Task directions
Go through the listing that follows and write it out exactly. Drop the pictures.

Information supplied
Segment Open
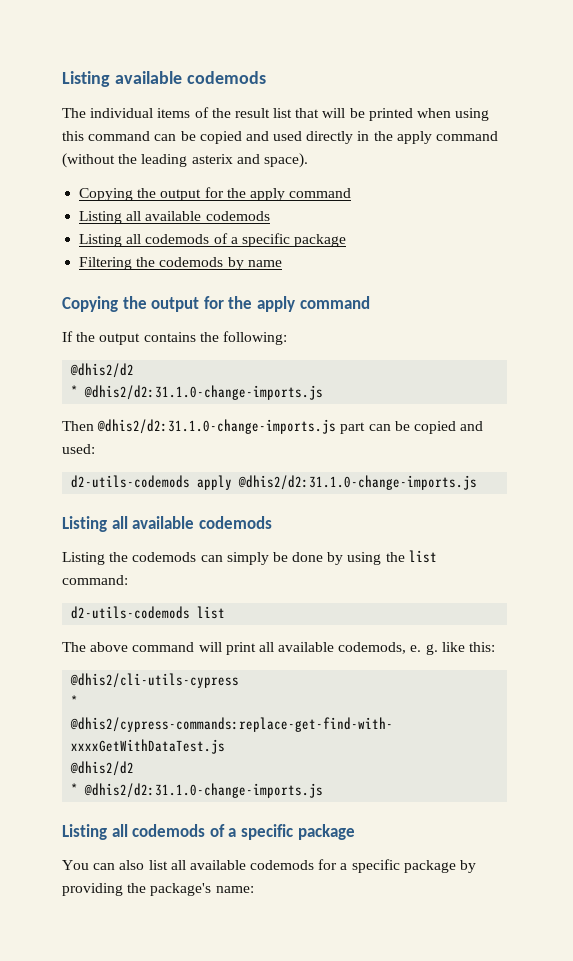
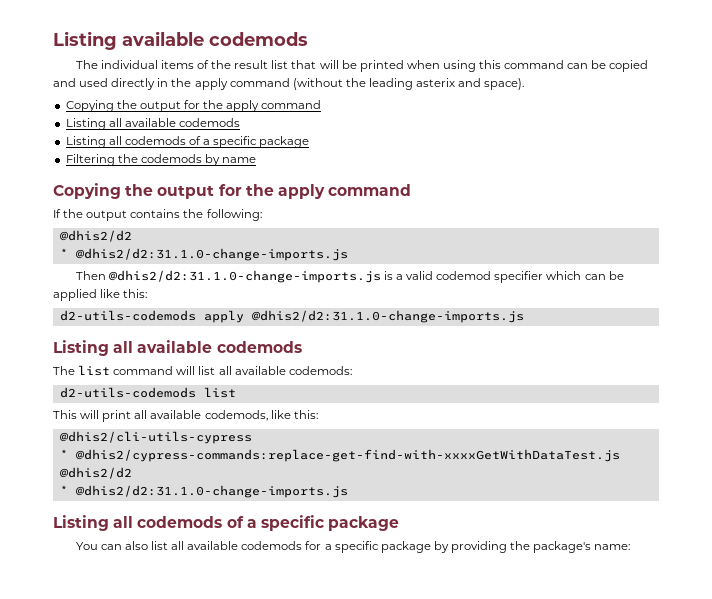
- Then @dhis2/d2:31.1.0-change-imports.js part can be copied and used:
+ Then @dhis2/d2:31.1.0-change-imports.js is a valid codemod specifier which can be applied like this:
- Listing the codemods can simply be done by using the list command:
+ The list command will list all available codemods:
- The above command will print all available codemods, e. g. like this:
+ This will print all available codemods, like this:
Segment Closed
Solution to the exercise
- Then @dhis2/d2:31.1.0-change-imports.js part can be copied and used:
+ Then @dhis2/d2:31.1.0-change-imports.js is a valid codemod specifier which can be applied like this:
- Listing the codemods can simply be done by using the list command:
+ The list command will list all available codemods:
- The above command will print all available codemods, e. g. like this:
+ This will print all available codemods, like this:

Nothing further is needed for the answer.